* EXERCISE
All of the data should be restated word for word, with the pictures omitted.

* SUPPLIED RECORDS
Segment Open

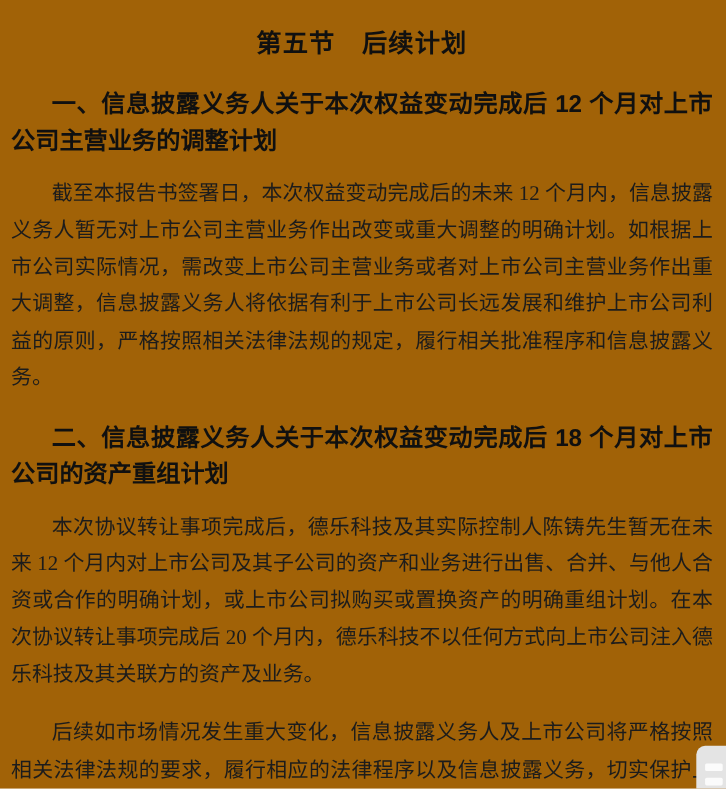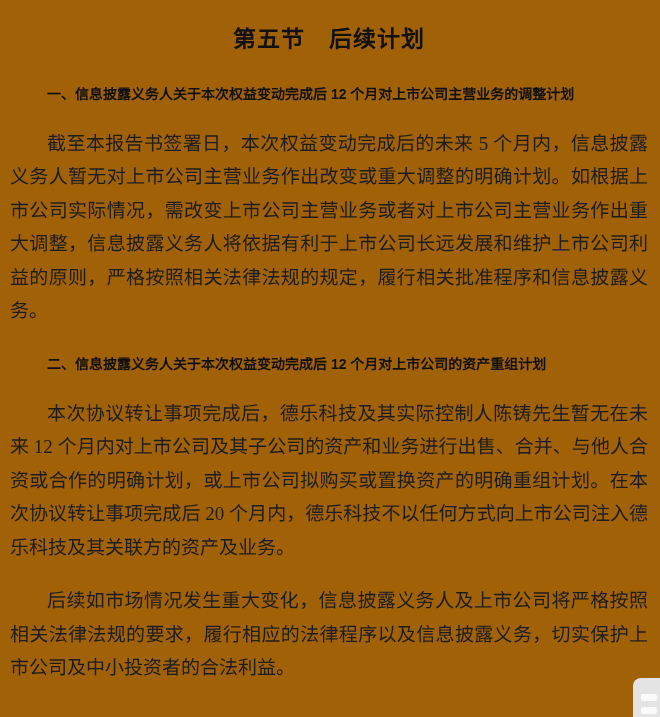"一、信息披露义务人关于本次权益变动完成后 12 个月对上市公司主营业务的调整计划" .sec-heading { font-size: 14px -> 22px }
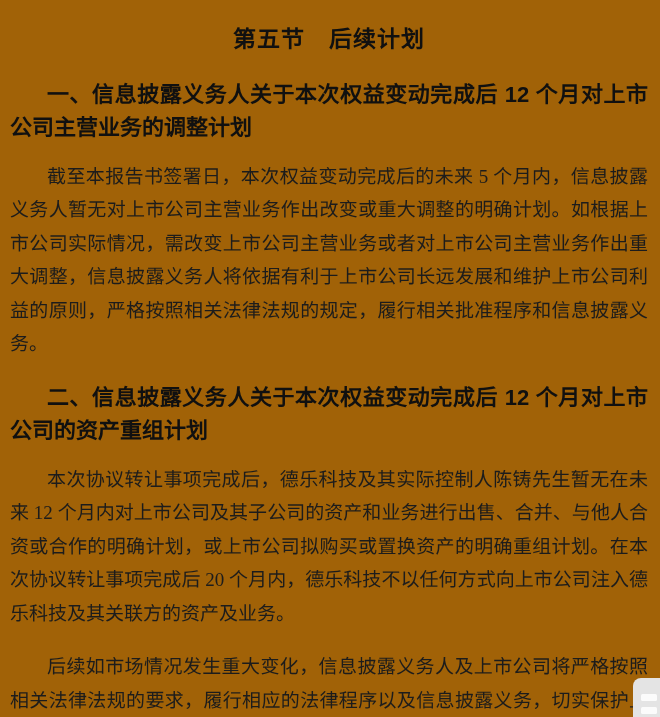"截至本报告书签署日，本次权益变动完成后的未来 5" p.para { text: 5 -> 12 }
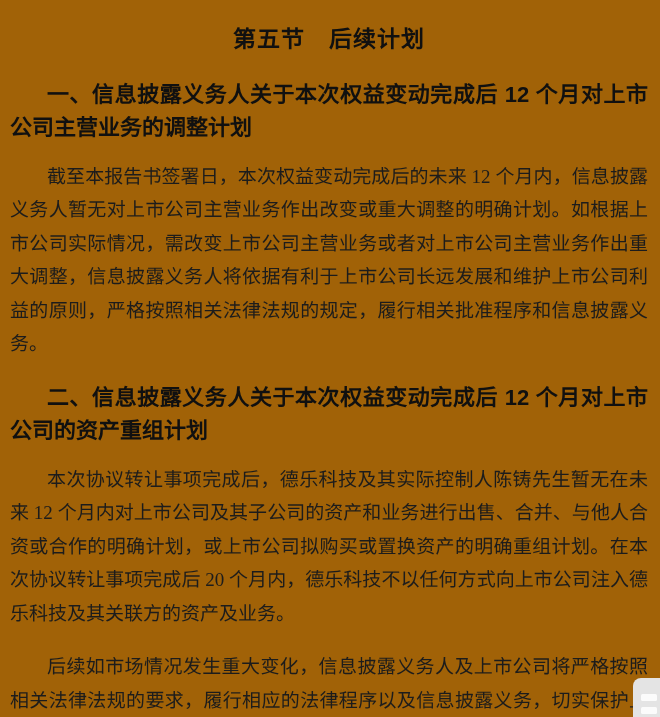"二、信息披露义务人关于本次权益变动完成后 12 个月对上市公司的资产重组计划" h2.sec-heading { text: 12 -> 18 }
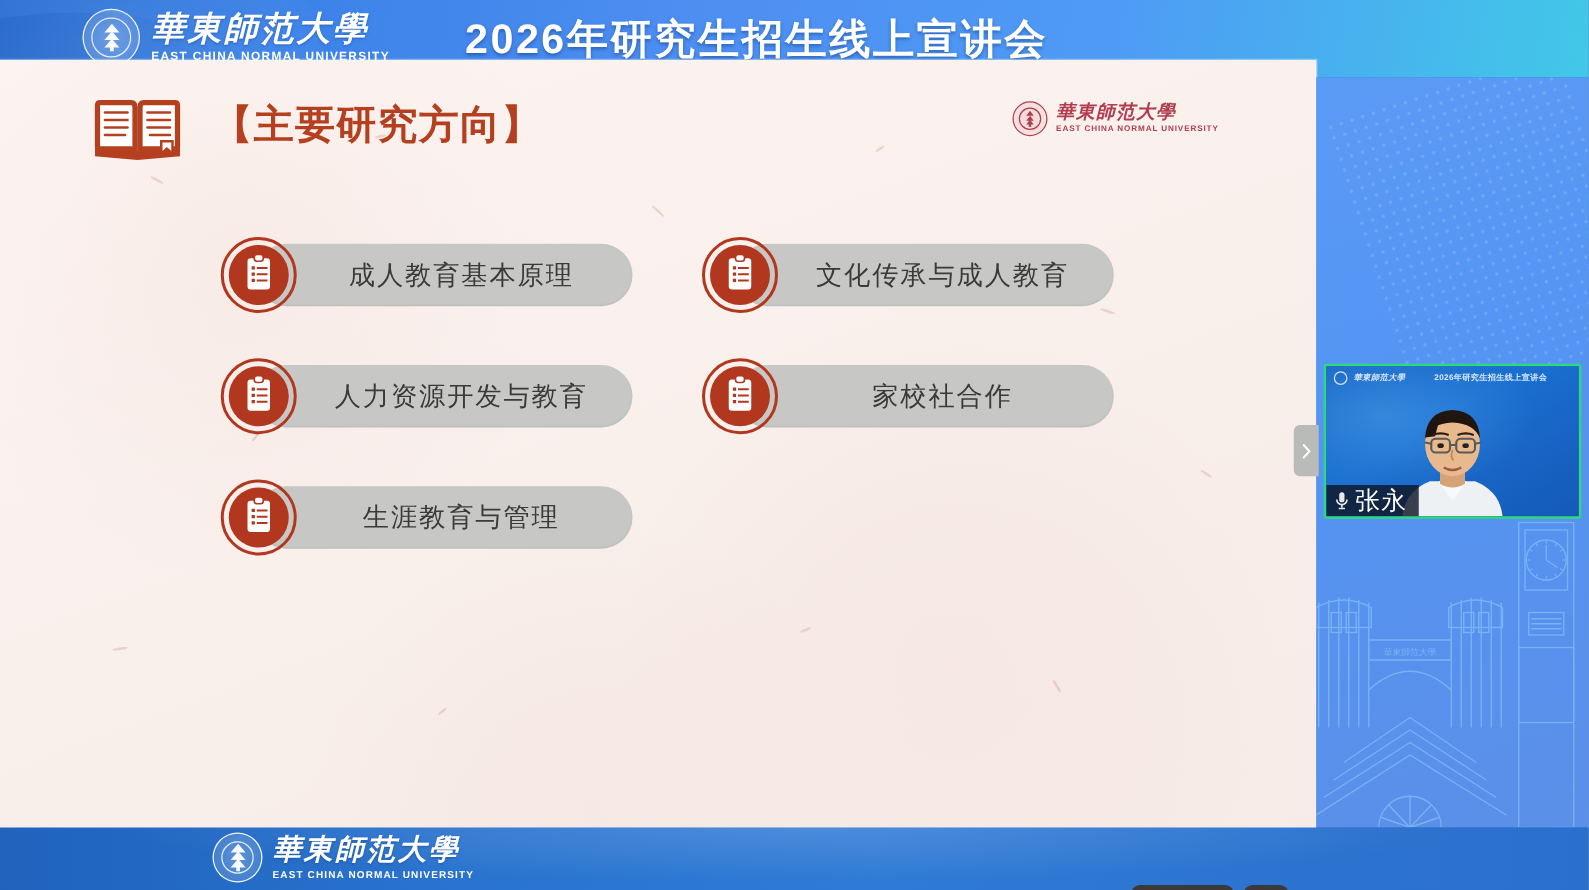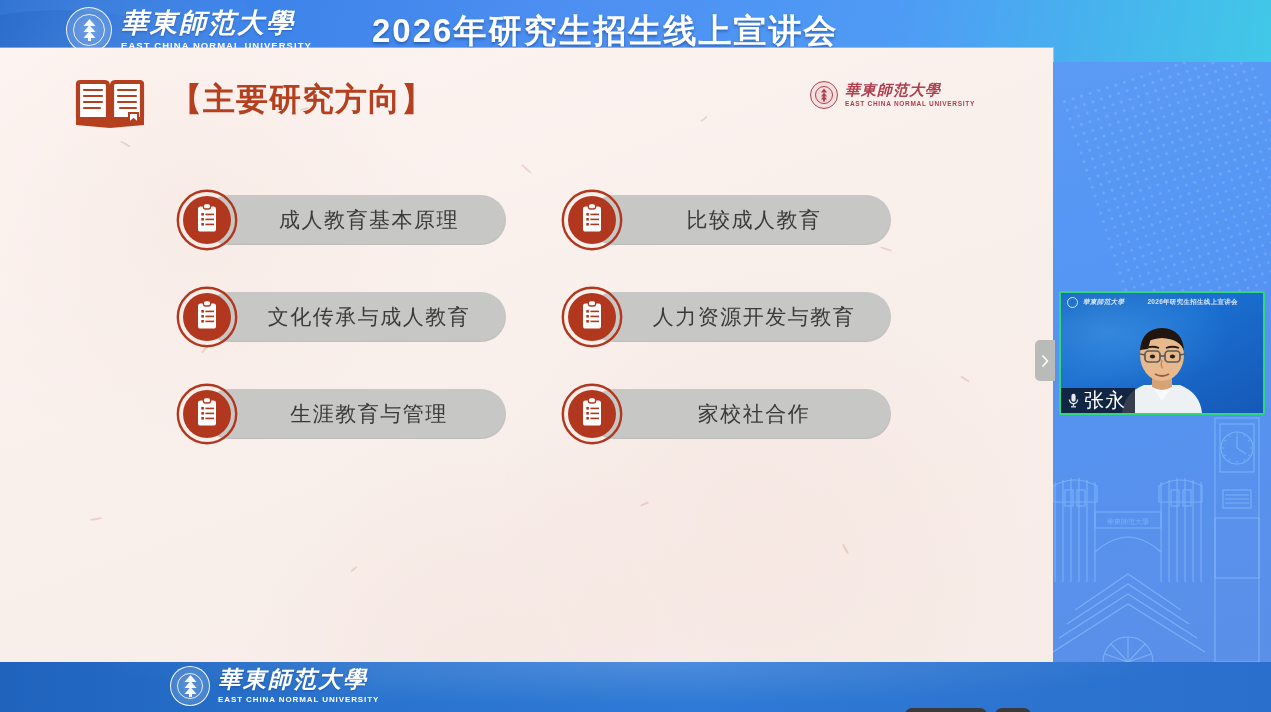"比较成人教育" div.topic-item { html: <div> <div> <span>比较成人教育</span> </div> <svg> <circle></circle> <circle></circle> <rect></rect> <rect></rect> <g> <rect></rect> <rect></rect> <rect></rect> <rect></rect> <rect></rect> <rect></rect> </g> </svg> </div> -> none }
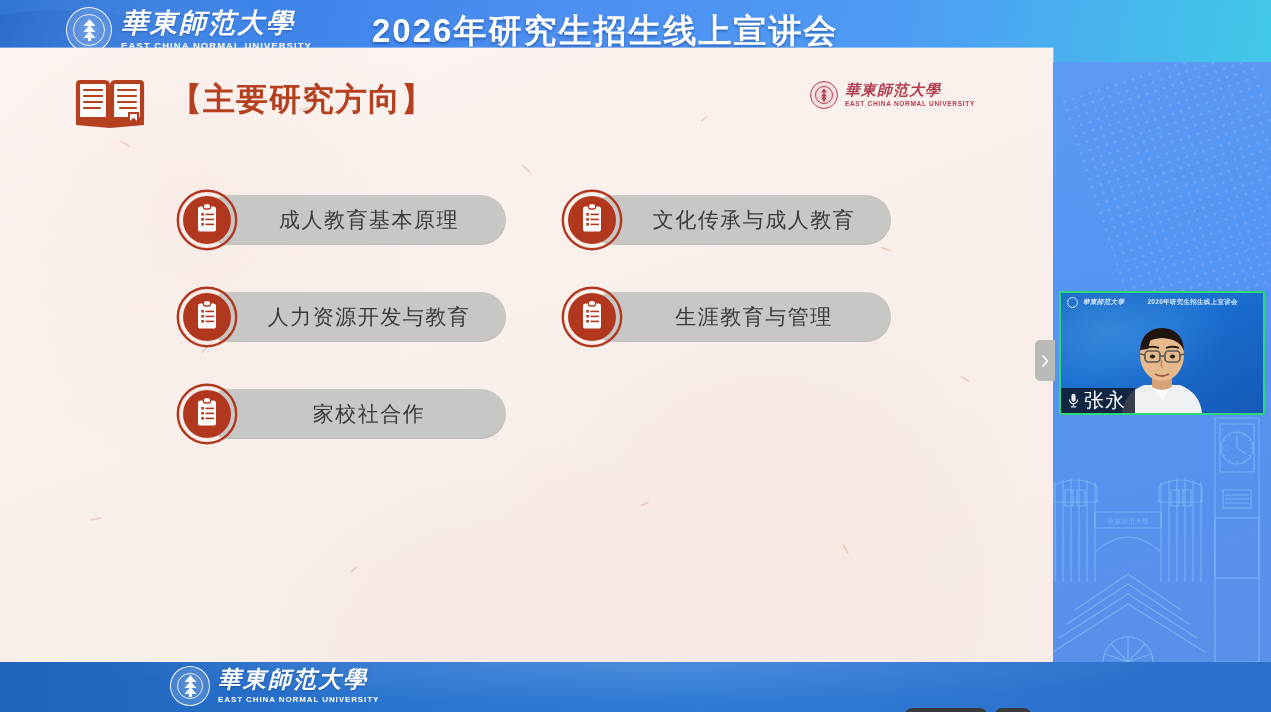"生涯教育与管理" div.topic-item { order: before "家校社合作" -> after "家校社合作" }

Segment Closed

* WRITTEN SOLUTION
"一、信息披露义务人关于本次权益变动完成后 12 个月对上市公司主营业务的调整计划" .sec-heading { font-size: 14px -> 22px }
"截至本报告书签署日，本次权益变动完成后的未来 5" p.para { text: 5 -> 12 }
"二、信息披露义务人关于本次权益变动完成后 12 个月对上市公司的资产重组计划" h2.sec-heading { text: 12 -> 18 }
"比较成人教育" div.topic-item { html: <div> <div> <span>比较成人教育</span> </div> <svg> <circle></circle> <circle></circle> <rect></rect> <rect></rect> <g> <rect></rect> <rect></rect> <rect></rect> <rect></rect> <rect></rect> <rect></rect> </g> </svg> </div> -> none }
"生涯教育与管理" div.topic-item { order: before "家校社合作" -> after "家校社合作" }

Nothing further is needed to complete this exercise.